Task directions: Would you transcribe only the lines from the one holding "SHOREHAM | Gross: 127,756,696.59" through the end of the material, exactly, without any pictures?

Records provided:
────────────────────
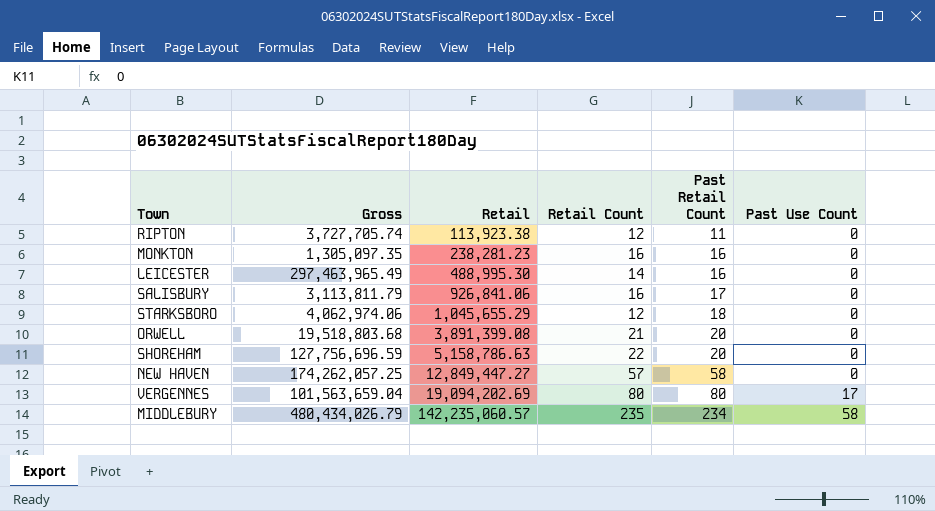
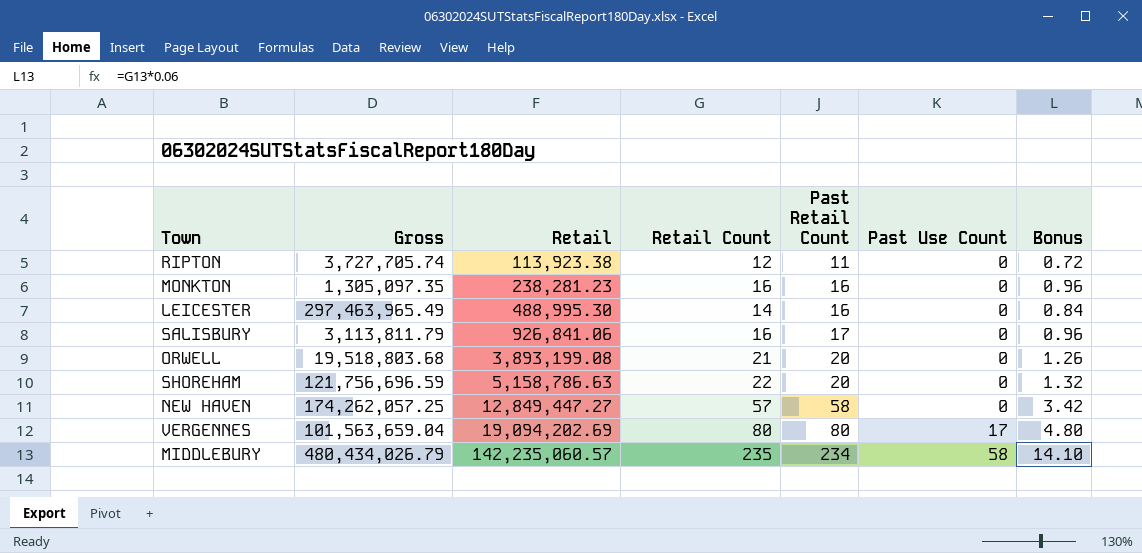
column Bonus | formula: none -> [Retail Count] * 0.06
row STARKSBORO: 4,062,974.06 | 1,045,655.29 | 12 | 18 | 0 -> none
ORWELL | Retail: 3,891,399.08 -> 3,893,199.08
SHOREHAM | Gross: 127,756,696.59 -> 121,756,696.59

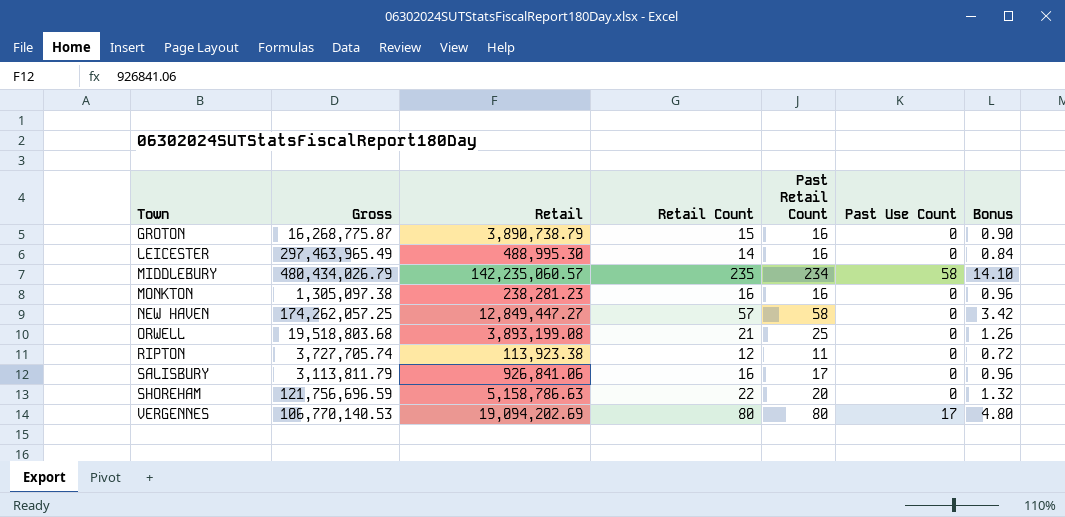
row order: Retail ascending -> Town ascending
row GROTON: none -> 16,268,775.87 | 3,890,738.79 | 15 | 16 | 0 | 0.90
MONKTON | Gross: 1,305,097.35 -> 1,305,097.38
ORWELL | Past Retail Count: 20 -> 25
VERGENNES | Gross: 101,563,659.04 -> 106,770,140.53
────────────────────
Answer box:
SHOREHAM | Gross: 127,756,696.59 -> 121,756,696.59

row order: Retail ascending -> Town ascending
row GROTON: none -> 16,268,775.87 | 3,890,738.79 | 15 | 16 | 0 | 0.90
MONKTON | Gross: 1,305,097.35 -> 1,305,097.38
ORWELL | Past Retail Count: 20 -> 25
VERGENNES | Gross: 101,563,659.04 -> 106,770,140.53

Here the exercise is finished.